If they don't like me, they're going to vote for somebody else anyway,
so that's all right. I'm happy."

The differing opinions created a strange
dynamic through the convention center, where the voters gathered
earlier Wednesday to debate the nominees before a secret ballot. As
many of NASCAR's pioneers discussed the selections, six women clad in
black dresses, dark sunglasses and fake Earnhardt-like mustaches
distributed invitations to a celebratory reception hosted by
Earnhardt's widow, Teresa.

Some of the voters lingered and described an
emotional two-plus-hour meeting that was moderated by NASCAR spokesman
Jim Hunter. A presentation was made for each of the 25 nominees, and
then the floor was opened for discussion.

"It was a meeting like I've never been in in
racing, because I think everybody wanted to do the right thing and I
think NASCAR was really nervous about the two Frances getting in," said
voter Humpy Wheeler, longtime motor sports executive.

"There was definitely a division there of
people who felt 'Hey, lets get the guys in that started this thing
first, and then we'll move on from there.' That was argued about."

France Sr., widely known as "Big Bill," began
as a promoter of beach racing in Daytona Beach, Fla., until he gathered
several principals at the Streamline Hotel to form a governing body
that became NASCAR.

Regarded as one of the most influential
figures in the history of American motor sports, he ruled with an iron
first from NASCAR's first race in 1949 until his 1972 retirement, when
he handed control over to his son, Bill Jr.

"Billy" France led NASCAR through a period of
extreme growth and was at the helm as the sport began to push past its
Southern roots to become a national series. He held the top role until
2000, when he handed control to current president Mike Helton as he
battled cancer.

But France Jr. stayed on top of the family
business as chairman of a newly created board of directors, a position
he held until turning leadership over to his son, Brian, in 2003.

"There was a lot of discussion about having
two France family members in the same year," Brian France admitted
after, "so I was surprised, but very, very proud. Look, all the
inductees easily could have made first ballot, but I also know how hard
my father and grandfather worked. They poured their whole heart into
this sport. It's a proud day for the France family."

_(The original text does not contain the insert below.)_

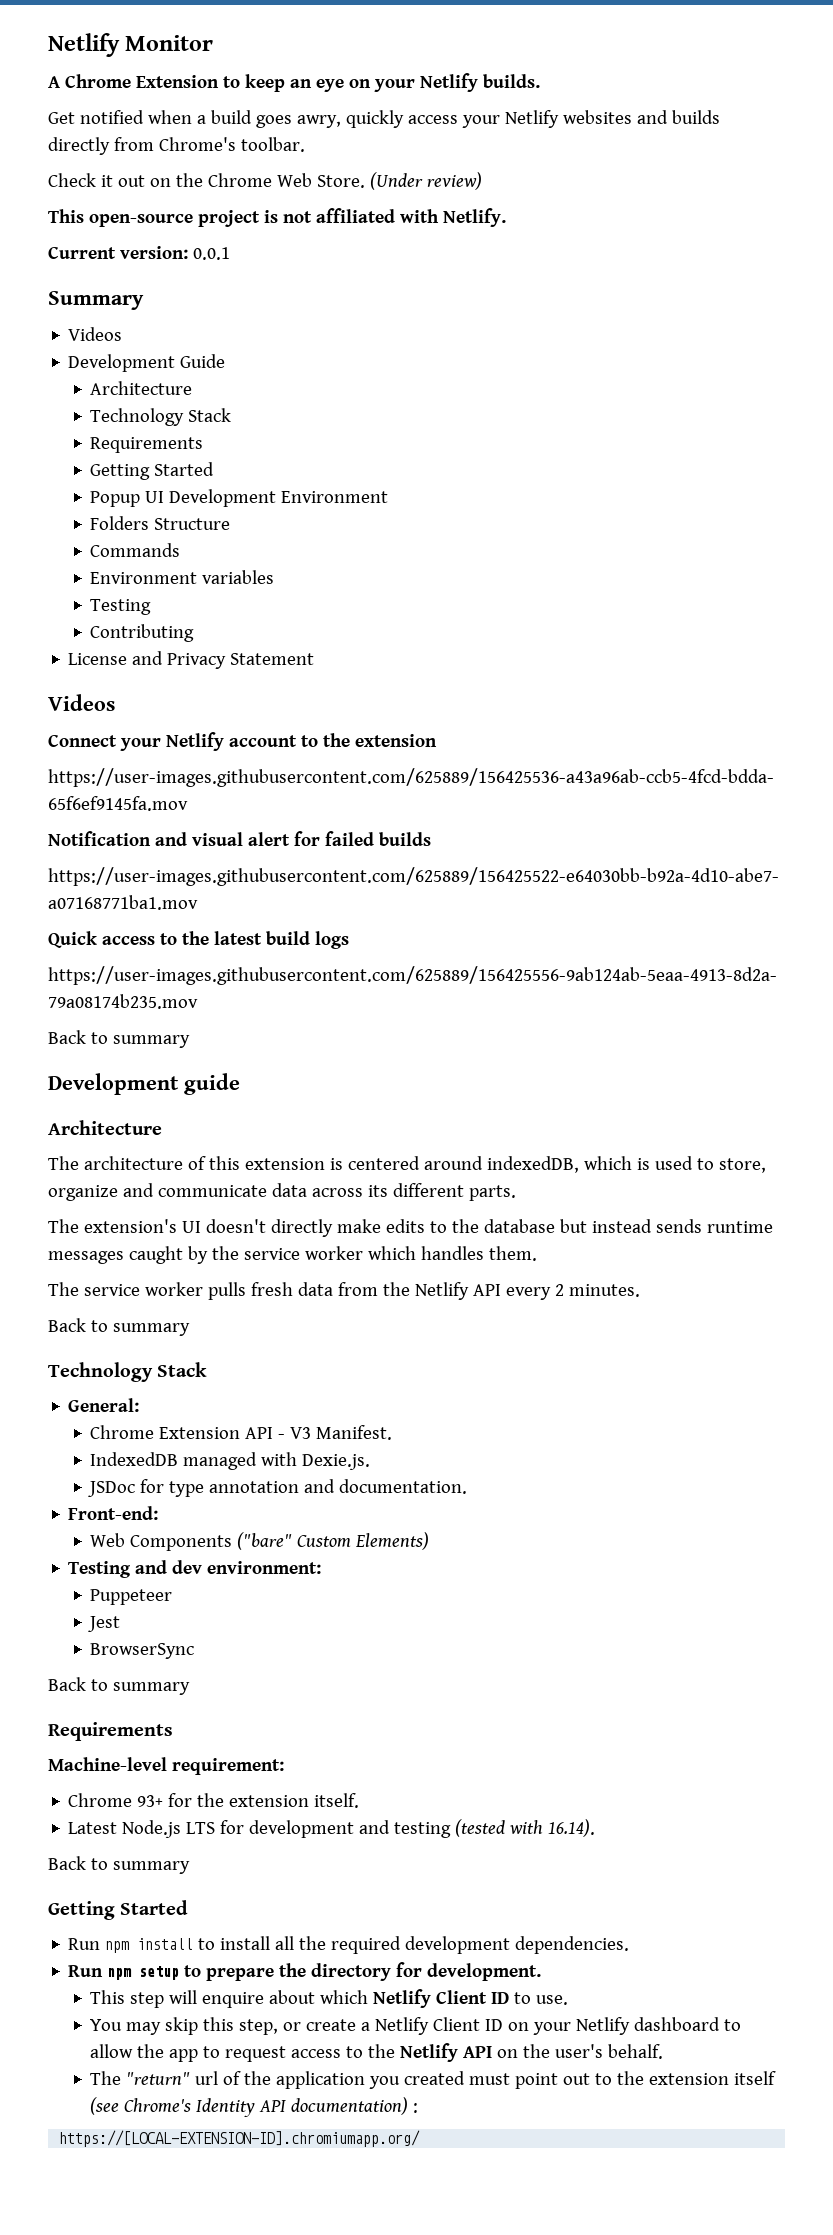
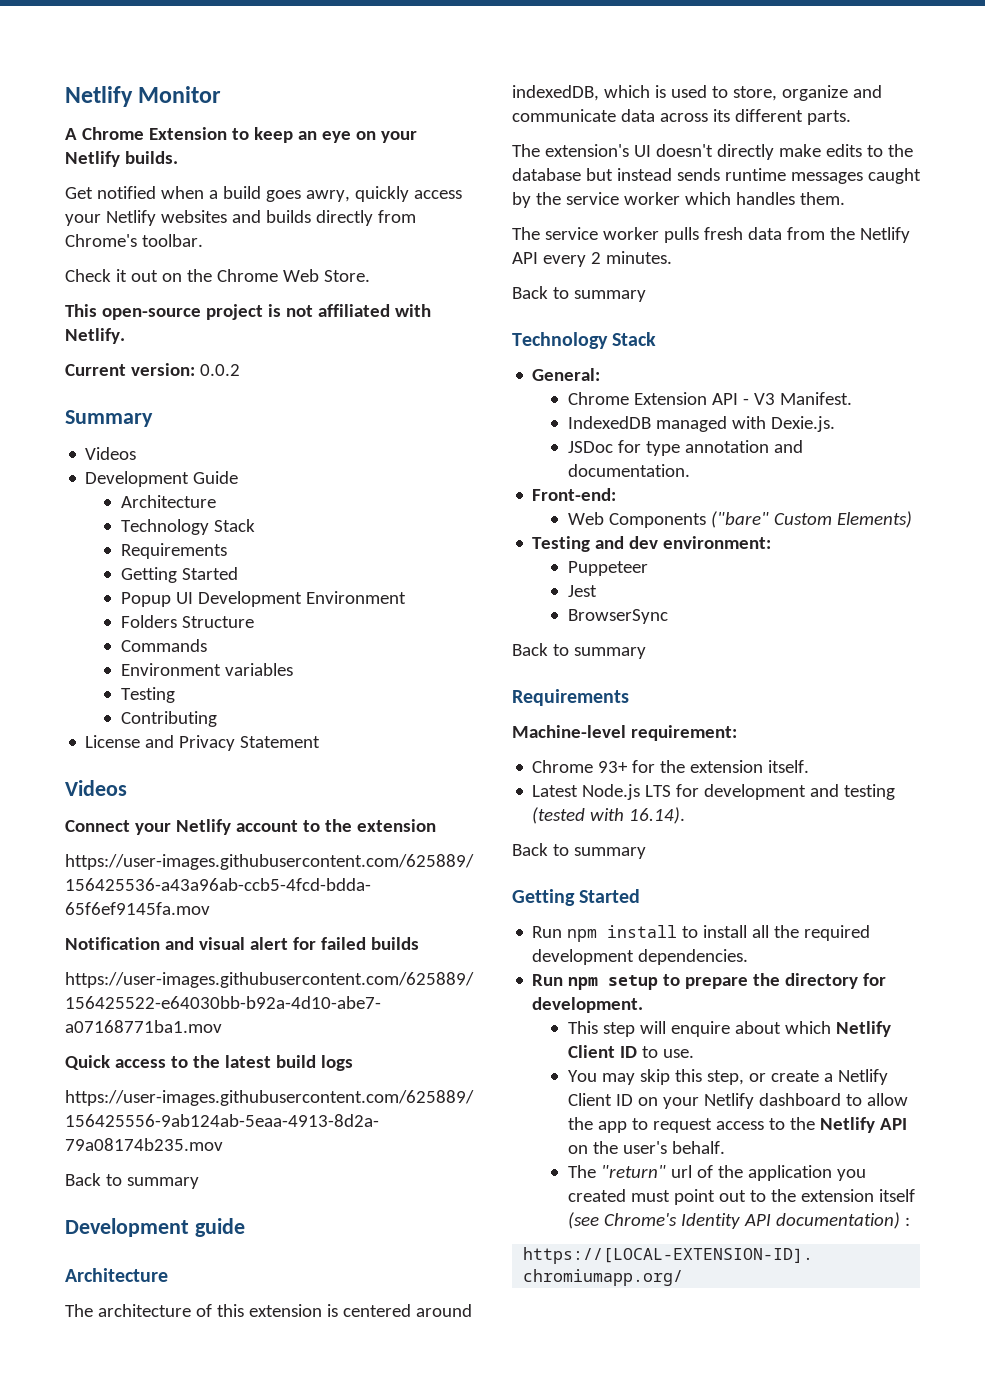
[369,172,482,190] (Under review) -> (370, 276) none
[192,247,230,260] 0.0.1 -> [199,364,240,376] 0.0.2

NASCAR did not release the voting totals and
said the order in which they were announced did not reflect the
results. NASCAR spokesman Ramsey Poston said Pearson, Cale Yarborough
and Bobby Allison were the next three highest vote getters but did not
reveal in what order.

Still, there was a sense that the final slot
was a close vote between France Jr. and Pearson, and that the pre-vote
meeting definitely factored into the selections.

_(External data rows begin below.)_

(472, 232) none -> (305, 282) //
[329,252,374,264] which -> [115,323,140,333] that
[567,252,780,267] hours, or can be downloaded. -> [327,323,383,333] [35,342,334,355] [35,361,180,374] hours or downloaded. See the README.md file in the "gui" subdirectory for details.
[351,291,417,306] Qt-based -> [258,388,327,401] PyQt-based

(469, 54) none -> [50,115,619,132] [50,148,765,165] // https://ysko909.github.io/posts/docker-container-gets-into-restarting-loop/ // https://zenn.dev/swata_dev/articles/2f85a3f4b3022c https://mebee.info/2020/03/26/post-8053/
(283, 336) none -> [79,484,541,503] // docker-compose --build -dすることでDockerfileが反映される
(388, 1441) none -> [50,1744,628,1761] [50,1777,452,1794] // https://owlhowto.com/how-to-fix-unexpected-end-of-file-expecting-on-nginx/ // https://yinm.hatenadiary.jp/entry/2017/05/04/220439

"The mood of the room clearly shifted a
couple times," said Landmark Newspapers reporter Dustin Long, the
president of the National Motorsports Press Association. "It was very
dramatic shifts, and it dealt with the France family."

There was still some celebrating.

Teresa Earnhardt made a rare public
appearance, and invited almost everyone in attendance to a reception to
celebrate her husband, who was killed in an accident on the last lap of
the 2001 Daytona 500.

"Everyone who knew him respected him," she
said. "I can't imagine how difficult it was to choose five. It's such
an honor to narrow it down and include him."

Earnhardt's children did not attend the
announcement but released a statement later that included reaction from
Earnhardt's mother, brother, sister, and two of his four children.

"He was the man, plain and simple," said Dale Earnhardt Jr.

Johnson, meanwhile, didn't attend the
announcement after serving on the voter panel. Winner of 50 races as a
driver, and another 132 and six championships as a car owner, he said
in a statement his inclusion left him speechless.

"I'll tell you, this is a big, big deal to me," he said. "It's the greatest thing that's happened to me in this sport."